"""

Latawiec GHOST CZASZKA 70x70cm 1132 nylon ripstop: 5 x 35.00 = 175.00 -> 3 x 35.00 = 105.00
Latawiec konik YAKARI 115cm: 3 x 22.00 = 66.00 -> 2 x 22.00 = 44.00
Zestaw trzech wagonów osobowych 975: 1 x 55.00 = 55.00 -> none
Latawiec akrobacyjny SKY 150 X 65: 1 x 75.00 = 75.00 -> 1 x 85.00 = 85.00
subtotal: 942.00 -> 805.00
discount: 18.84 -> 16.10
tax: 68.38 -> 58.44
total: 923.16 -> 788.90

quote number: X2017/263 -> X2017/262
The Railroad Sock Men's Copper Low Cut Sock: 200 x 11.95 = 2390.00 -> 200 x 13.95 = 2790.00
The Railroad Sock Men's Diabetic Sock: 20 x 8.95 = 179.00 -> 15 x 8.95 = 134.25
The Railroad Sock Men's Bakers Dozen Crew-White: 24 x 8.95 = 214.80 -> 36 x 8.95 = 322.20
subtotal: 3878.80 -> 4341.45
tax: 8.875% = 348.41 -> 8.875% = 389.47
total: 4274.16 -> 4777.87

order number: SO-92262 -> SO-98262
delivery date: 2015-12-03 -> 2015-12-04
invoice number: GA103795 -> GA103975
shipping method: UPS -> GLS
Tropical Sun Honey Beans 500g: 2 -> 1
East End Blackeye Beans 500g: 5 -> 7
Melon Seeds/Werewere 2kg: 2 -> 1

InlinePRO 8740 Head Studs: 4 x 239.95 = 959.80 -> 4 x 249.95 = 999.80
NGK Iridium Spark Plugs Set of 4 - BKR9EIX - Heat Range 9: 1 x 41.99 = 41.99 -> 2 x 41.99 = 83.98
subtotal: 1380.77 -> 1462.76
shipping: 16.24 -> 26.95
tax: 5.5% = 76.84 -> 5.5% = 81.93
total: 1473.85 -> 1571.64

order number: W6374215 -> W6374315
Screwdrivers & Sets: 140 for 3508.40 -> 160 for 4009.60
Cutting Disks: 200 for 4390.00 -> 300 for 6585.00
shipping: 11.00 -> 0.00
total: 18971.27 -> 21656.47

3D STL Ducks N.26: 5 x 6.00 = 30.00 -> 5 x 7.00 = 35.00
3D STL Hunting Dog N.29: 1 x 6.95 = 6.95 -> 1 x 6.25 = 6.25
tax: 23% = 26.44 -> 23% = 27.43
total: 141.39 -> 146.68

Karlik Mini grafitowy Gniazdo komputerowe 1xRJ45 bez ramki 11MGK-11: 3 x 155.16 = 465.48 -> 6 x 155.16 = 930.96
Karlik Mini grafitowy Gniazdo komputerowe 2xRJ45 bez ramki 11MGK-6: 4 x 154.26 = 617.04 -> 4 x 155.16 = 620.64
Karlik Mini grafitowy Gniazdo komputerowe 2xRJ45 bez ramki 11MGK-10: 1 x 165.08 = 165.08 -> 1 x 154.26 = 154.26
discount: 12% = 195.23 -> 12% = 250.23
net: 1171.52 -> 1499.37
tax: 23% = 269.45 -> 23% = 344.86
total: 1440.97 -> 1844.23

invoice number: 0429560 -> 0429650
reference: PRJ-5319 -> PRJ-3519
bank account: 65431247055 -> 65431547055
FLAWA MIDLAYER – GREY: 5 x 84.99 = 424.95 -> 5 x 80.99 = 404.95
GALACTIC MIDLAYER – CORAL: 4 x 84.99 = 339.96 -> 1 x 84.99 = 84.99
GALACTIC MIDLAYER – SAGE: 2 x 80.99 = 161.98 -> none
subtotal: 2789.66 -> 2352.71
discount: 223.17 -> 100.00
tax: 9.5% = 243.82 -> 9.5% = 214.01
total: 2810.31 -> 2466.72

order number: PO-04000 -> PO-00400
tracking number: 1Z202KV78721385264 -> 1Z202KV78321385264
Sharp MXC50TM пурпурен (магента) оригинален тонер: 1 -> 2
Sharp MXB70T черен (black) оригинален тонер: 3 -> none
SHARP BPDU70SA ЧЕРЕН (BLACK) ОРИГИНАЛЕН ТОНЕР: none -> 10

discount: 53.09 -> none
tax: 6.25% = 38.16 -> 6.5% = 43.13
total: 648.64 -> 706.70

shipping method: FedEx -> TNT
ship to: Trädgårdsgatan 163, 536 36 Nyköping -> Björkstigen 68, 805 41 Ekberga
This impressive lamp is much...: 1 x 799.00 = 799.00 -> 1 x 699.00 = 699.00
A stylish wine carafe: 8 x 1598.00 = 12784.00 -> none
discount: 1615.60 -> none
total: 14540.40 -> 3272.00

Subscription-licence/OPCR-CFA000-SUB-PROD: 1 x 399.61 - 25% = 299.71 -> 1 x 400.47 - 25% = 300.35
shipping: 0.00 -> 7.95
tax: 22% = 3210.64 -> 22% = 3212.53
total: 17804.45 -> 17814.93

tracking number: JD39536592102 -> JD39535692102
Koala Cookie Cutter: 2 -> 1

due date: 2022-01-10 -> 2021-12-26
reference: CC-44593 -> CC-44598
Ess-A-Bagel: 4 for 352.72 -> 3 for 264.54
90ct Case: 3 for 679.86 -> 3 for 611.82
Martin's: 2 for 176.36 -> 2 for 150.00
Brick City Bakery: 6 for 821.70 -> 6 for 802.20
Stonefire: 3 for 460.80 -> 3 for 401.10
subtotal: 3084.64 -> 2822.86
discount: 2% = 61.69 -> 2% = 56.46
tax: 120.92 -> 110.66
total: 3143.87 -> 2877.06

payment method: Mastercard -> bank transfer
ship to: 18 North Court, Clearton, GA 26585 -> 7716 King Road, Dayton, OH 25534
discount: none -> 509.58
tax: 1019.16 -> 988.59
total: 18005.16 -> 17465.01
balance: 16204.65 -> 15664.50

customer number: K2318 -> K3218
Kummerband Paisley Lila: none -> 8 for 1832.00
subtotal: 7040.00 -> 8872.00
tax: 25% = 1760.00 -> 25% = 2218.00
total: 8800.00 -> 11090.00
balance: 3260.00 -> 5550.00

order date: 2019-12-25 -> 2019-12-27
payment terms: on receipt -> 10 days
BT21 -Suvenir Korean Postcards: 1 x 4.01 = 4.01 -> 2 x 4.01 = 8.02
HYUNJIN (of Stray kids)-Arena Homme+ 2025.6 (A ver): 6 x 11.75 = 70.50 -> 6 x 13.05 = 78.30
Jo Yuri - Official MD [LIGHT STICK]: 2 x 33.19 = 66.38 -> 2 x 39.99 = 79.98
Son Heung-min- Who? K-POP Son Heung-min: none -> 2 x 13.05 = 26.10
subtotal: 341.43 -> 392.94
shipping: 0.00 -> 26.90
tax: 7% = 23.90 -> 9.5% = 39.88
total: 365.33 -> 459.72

"""

■ Work request: Respond with one number only: how many lines of the data contain "tracking".

■ Exercise response: 2